I wonder if his nightmares are anything like mine. He only mentioned the ones about his father and the mine, but by the way his eyes grew haunted, I suspect there's other terrors that strike him at night.

Mine primarily tell of my father's demise, one way or another, but certain events of the year, like Reaping Day, bring different dreams to me at night. Sometimes, when the Games are in full swing, I'll dream of the tributes that I only get glimpses of from the required viewing.

Required viewing. I hadn't even thought about the tributes in the arena since the Reaping. I don't even remember watching their training scores that night. Gale and I have managed to be out in the woods, or the valley, every time.

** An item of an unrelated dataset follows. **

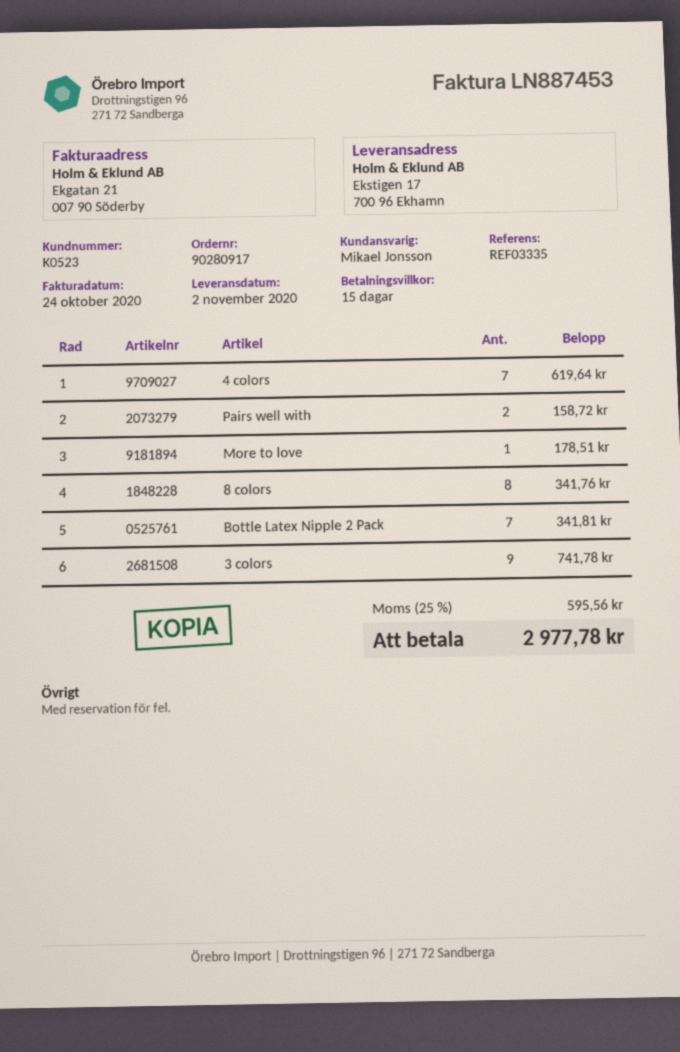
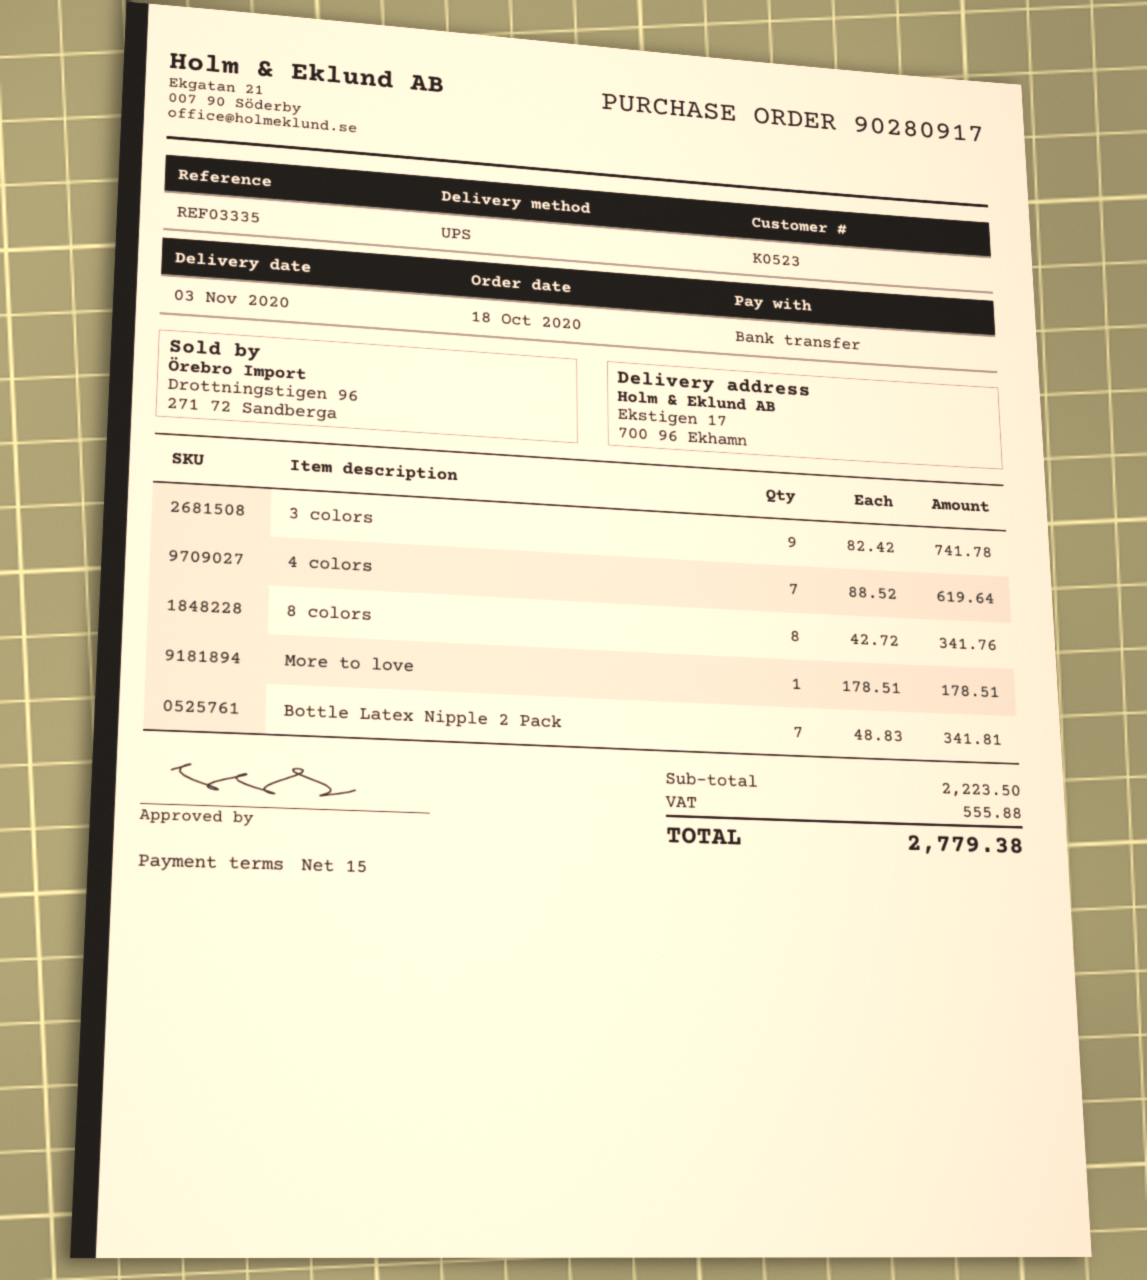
delivery date: 2020-11-02 -> 2020-11-03
Pairs well with: 2 for 158.72 -> none
tax: 595.56 -> 555.88
total: 2977.78 -> 2779.38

I wonder how my mother's covered for my absence. Sometimes, if the Games have been particularly gruesome, extra Peacekeepers will come in from the Capitol and check all the homes to make sure people are watching, equipped with their Capitol wrist computers, that I'm sure have every citizen of Panem programmed into them.

Even more surprisingly, I haven't heard much about the Games in town. They've been remarkably quiet this year, enough that I've seen nothing but glances, and heard nothing at all.

Althea and Tug, the tributes from 12. I wonder how they're faring. Haymitch's drinking problem can't make for a very good experience in the arena, when the only person who can bring in sponsors is pass out drunk. I almost feel bad for someone, who's turned to alcohol for whatever reason. The thing is, he has the money to spend on alcohol, which turns the pity to jealousy.

I don't have enough room in my mind to worry about jealousy, right now. Half of my thoughts are completely and utterly consumed by Gale, who I seem to be able to relate to practically everything.

I see his eyes in the puddles of silvery-water that collect in the dips of the stone town square. The Panem logo, embossed into it, collections with the metallic-y water, which has lost it's natural clarity with every manufacturing plant the Capitol put up. It's almost as if the world of Panem is a giant arena for it's own kind of Hunger Games.

What if really, we're just players in someone else's games — and by we, I mean the nation of Panem, as a whole? What if this horrible, twisted government is nothing to what governs us in this possible entirety?